EL FESTIVAL DE LAS MENTIRAS
Por Iliana Curra, Miami, agosto 11
Todos los que hemos salido recientemente de Cuba conocemos la realidad de los Festivales Mundiales de la Juventud y los Estudiantes. Sabemos de la manipulación ideológica y de la presión política a que son sometidos esos jóvenes que participan tan patrióticamente en esos eventos impregnados de veneno antinorteamericano. Muchos de ellos, por cierto, se dan el viajecito por si acaso pueden dar el salto al otro lado del paraíso que ya no soportan
El ex golpista devenido en presidente, Hugo Chávez, quien derrocha a manos llenas el petróleo de la nación, decidió realizar el Festival en su país para demostrar que, va muy en serio en su camino al ya gastado marxismo utópico que los cubanos hemos tenido que padecer, aún cuando sus propios inventores fracasaron estruendosamente en mantenerlo por la Europa Oriental.
Pero el vejete no se da por vencido, y ahora, apoyado por el camisa roja venezolano y la izquierda mundial, se regocija viendo a los muchachos gritar consignas de la época de Lenin y de los primeros años de su llamada revolución, cuando los fusilamientos eran masivos y su discurso encendido contra los yanquis enardecían a los tontos útiles de un sistema que nunca triunfó. Las reproducciones de consignas baratas como: “Socialismo o Muerte”, que dicho sea de paso es una redundancia, así como “Patria o Muerte”, (siempre la muerte presente) son evidentes signos de la penetración castrista en Venezuela.
Una pancarta de Chávez y Castro con Bolívar y Martí al fondo, no es más que la misma retórica, ahora redoblada, de quienes utilizan a los próceres patrios para sus juegos políticos con tal de confundir a mentes jóvenes que se dejan arrastrar en ese mismo “mar de felicidad” que el candidato a tirano de ese sureño país mencionara en una de sus tantas inflamables arengas. ¡Realmente patético!

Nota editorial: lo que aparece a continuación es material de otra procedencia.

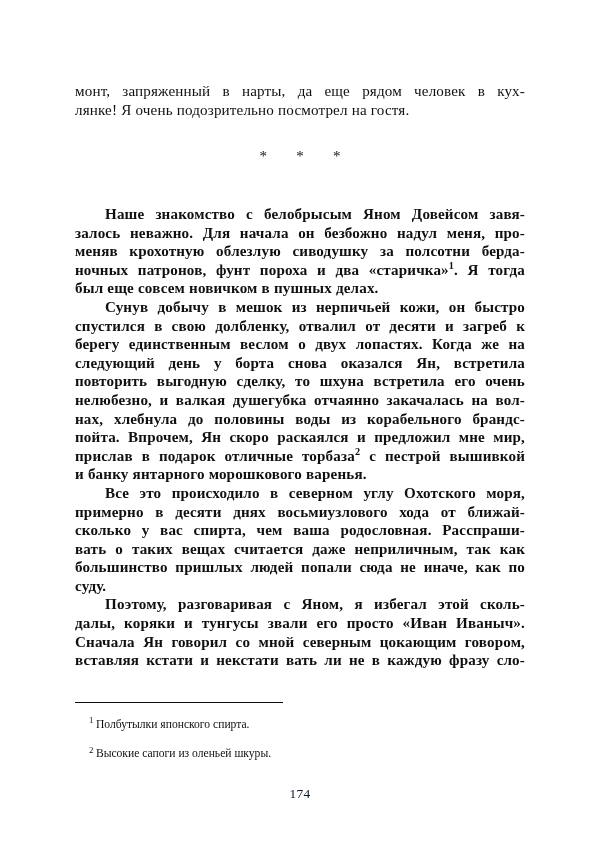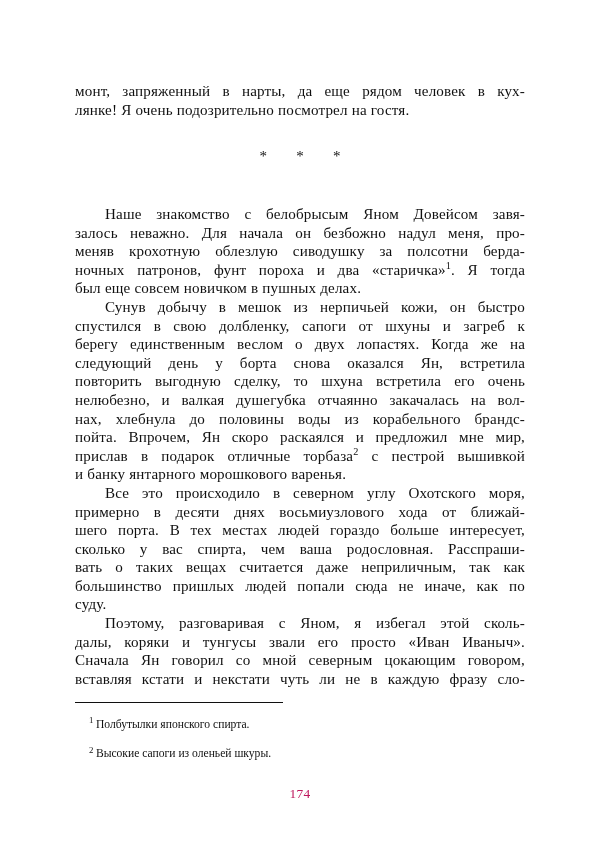--- a/index.html
+++ b/index.html
@@ -85,20 +85,21 @@
     font-size: 15px;
     line-height: 20px;
     color: #101010;
     letter-spacing: 0.85em;
     text-indent: 0.85em;
   }
 
   
   #body-text {
     top: 205px;
+    font-weight: bold;
   }
 
   
   #footnotes-block {
     position: absolute;
     left: 75px;
     top: 702px;
     width: 450px;
   }
   #footnote-rule {
@@ -120,21 +121,21 @@
   }
 
   
   #page-number {
     position: absolute;
     top: 786px;
     left: 0;
     width: 600px;
     text-align: center;
     font-size: 13.4px;
-    color: #be185d;
+    color: #0f172a;
     letter-spacing: 0.02em;
   }
 </style>
 </head>
 <body>
 
 <div class="page">
 
   <div class="text-block" id="opening-paragraph">
     <p class="para">
@@ -150,46 +151,45 @@
     <p class="para">
       <span class="ln j"><span class="indent"></span><span>Наше знакомство с белобрысым Яном Довейсом завя-</span></span>
       <span class="ln j">залось неважно. Для начала он безбожно надул меня, про-</span>
       <span class="ln j">меняв крохотную облезлую сиводушку за полсотни берда-</span>
       <span class="ln j"><span>ночных патронов, фунт пороха и два «старичка»</span><sup class="fn">1</sup><span>. Я тогда</span></span>
       <span class="ln last">был еще совсем новичком в пушных делах.</span>
     </p>
 
     <p class="para">
       <span class="ln j"><span class="indent"></span><span>Сунув добычу в мешок из нерпичьей кожи, он быстро</span></span>
-      <span class="ln j">спустился в свою долбленку, сапоги от шхуны и загреб к</span>
+      <span class="ln j">спустился в свою долбленку, отвалил от десяти и загреб к</span>
       <span class="ln j">берегу единственным веслом о двух лопастях. Когда же на</span>
       <span class="ln j">следующий день у борта снова оказался Ян, встретила</span>
       <span class="ln j">повторить выгодную сделку, то шхуна встретила его очень</span>
       <span class="ln j">нелюбезно, и валкая душегубка отчаянно закачалась на вол-</span>
       <span class="ln j">нах, хлебнула до половины воды из корабельного брандс-</span>
       <span class="ln j">пойта. Впрочем, Ян скоро раскаялся и предложил мне мир,</span>
       <span class="ln j"><span>прислав в подарок отличные торбаза</span><sup class="fn">2</sup><span> с пестрой вышивкой</span></span>
       <span class="ln last">и банку янтарного морошкового варенья.</span>
     </p>
 
     <p class="para">
       <span class="ln j"><span class="indent"></span><span>Все это происходило в северном углу Охотского моря,</span></span>
       <span class="ln j">примерно в десяти днях восьмиузлового хода от ближай-</span>
-      <span class="ln j">шего порта. В тех местах людей гораздо больше интересует,</span>
       <span class="ln j">сколько у вас спирта, чем ваша родословная. Расспраши-</span>
       <span class="ln j">вать о таких вещах считается даже неприличным, так как</span>
       <span class="ln j">большинство пришлых людей попали сюда не иначе, как по</span>
       <span class="ln last">суду.</span>
     </p>
 
     <p class="para">
       <span class="ln j"><span class="indent"></span><span>Поэтому, разговаривая с Яном, я избегал этой сколь-</span></span>
       <span class="ln j">далы, коряки и тунгусы звали его просто «Иван Иваныч».</span>
       <span class="ln j">Сначала Ян говорил со мной северным цокающим говором,</span>
-      <span class="ln j">вставляя кстати и некстати чуть ли не в каждую фразу сло-</span>
+      <span class="ln j">вставляя кстати и некстати вать ли не в каждую фразу сло-</span>
     </p>
 
   </div>
 
   <div id="footnotes-block">
     <div id="footnote-rule"></div>
     <p class="footnote">
       <sup class="fn">1</sup><span>Полбутылки японского спирта.</span>
     </p>
     <p class="footnote">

El patio de armas de la Academia Militar de Venezuela, dentro del Fuerte Tiurna, fue lugar donde la delegación castrista se concentró para participar en la marcha. Una consigna manipuladora como: “No queremos capitalismo, el socialismo es el futuro”, es justamente lo que nos da la medida de hasta donde llega la mano larga y huesuda del vejete que quiere dejar en el trono a un heredero sin talento, pero con mucho dinero en sus bolsillos gracias al oro negro que roba de las arcas del país para sobornar a los pueblos latinoamericanos, los mismos que por su odio enfermizo contra los Estados Unidos prefieren caer en el vacío de un sistema que vive de la represión, la miseria espiritual y material, y de cuanta carencia de libertad exista. Desafortunadamente, los cantos de sirenas que llegan a sus oídos no les demuestran la realidad brutal del régimen que se impone.
La euforia del Festival de la Juventud y los Estudiantes en Venezuela no es más que el preámbulo de lo que le espera a ese país. Es la consolidación de un gobierno que va perdiendo de forma galopante todos sus valores democráticos para convertirse en un satélite castrista. Esas calles, hoy tomadas por jóvenes comunistas, o izquierdistas, como quieran llamarle, son las tribunas ideológicas de quienes aparentan mayoría porque hacen mucho ruido. Ya no dejarán de gritar sus consignas, ni dejarán que la oposición se manifieste, porque esas mismas calles le serán arrebatadas a aquellos que no apoyen la ideología obsoleta de la revolución bolchevique que quieren revivir a toda costa.
Mentiras y más mentiras. Marchas, pancartas y chillidos, son los componentes de un festival, que más allá de vociferar sobre un pacifismo sin paz y de luchas sin victorias, lo que está haciendo es, crear las bases políticas capaces de propagar la doctrina por toda América Latina.
Lo dijo el propio ex golpista, Hugo Chávez, al darle comienzo a ese festival: “Los amos del mundo seremos los pueblos”. Ojalá que esos pueblos pudieran comprender por quienes serán sustituidos en el momento de tomar el poder realmente.